This study evaluates the properties of chitosan (CS) membranes modified with different percentages (0.5%, 3%, and 5% w/w) of a graphene-based material. Graphene oxide (GO) and reduced graphene oxide (RGO) were obtained by the chemical exfoliation of graphite and thermal reduction. Then, they were characterized by electrical conductivity measurements, FESEM, XRD, AFM, and Raman spectroscopy. The composites’ morphology was evaluated by FESEM. The degree of swelling over a 48 h period and mass loss behavior in phosphate-buffered saline solution for up to 70 days were also studied. The hydrophilicity of the CS and CS/graphene nanocomposites was examined by water contact angle. The graphene materials showed small stacks (6-8 sheets) with low defect density and nanoscale thickness (1.3-5.9 nm). The dispersion of the graphene material in the CS matrix significantly decreased the degree of swelling (460%) but did not modify the hydrolytic degradation process and the hydrophilicity of membranes.

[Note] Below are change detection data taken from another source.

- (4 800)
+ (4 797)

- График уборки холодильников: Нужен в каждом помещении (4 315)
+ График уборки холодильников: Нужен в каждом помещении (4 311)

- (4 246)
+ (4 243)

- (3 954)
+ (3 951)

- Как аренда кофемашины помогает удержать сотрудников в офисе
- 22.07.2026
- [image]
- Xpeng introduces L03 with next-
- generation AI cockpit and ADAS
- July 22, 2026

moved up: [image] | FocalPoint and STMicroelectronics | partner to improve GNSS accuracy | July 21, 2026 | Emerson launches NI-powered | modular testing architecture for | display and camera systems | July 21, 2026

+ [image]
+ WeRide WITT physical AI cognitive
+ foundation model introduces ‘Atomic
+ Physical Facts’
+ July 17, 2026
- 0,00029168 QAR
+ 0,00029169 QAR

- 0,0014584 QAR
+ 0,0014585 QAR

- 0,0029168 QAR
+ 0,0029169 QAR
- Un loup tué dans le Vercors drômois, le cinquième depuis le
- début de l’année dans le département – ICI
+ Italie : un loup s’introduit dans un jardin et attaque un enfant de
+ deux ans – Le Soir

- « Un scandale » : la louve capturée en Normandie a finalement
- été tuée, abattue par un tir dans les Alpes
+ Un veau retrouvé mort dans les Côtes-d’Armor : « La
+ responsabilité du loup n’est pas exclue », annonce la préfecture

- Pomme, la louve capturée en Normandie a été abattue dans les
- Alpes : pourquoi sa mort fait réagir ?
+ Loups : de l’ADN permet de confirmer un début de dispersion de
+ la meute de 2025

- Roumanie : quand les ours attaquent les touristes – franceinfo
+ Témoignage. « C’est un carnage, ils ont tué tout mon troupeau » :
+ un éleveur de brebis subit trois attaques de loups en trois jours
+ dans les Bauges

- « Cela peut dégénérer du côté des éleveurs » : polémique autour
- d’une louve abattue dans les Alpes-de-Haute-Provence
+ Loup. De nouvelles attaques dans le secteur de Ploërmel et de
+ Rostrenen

Keywords: Graphene oxide; reduced graphene oxide, chitosan; biodegradable polymer

1. Introduction

Graphene consists of a single layer of graphite with a hexagonal carbon aromatic structure1. Owing to its unique conjugated structure, large surface area, and relatively low cost, graphene has found novel in vitro and in vivo applications in the field of pharmacology2, It also holds great promise for applications in fields like gene and drug delivery, tissue engineering, and cancer therapy3.

Flake-type graphene can be prepared by a top-down method from graphite because graphite consists of a stack of flat graphene layers and is readily available and cheap. Graphene can be peeled mechanically from graphite; however, this method is not suitable for large-scale graphene production owing to its low productivity. Pristine graphene has low dispersibility in water and in polymer matrices. However, its functionalized form with epoxy, hydroxyl, and carboxyl functional groups on its surface shows improved processability and dispersibility. The polar interaction between functional graphene and organic polymers results in better filler dispersion4-7.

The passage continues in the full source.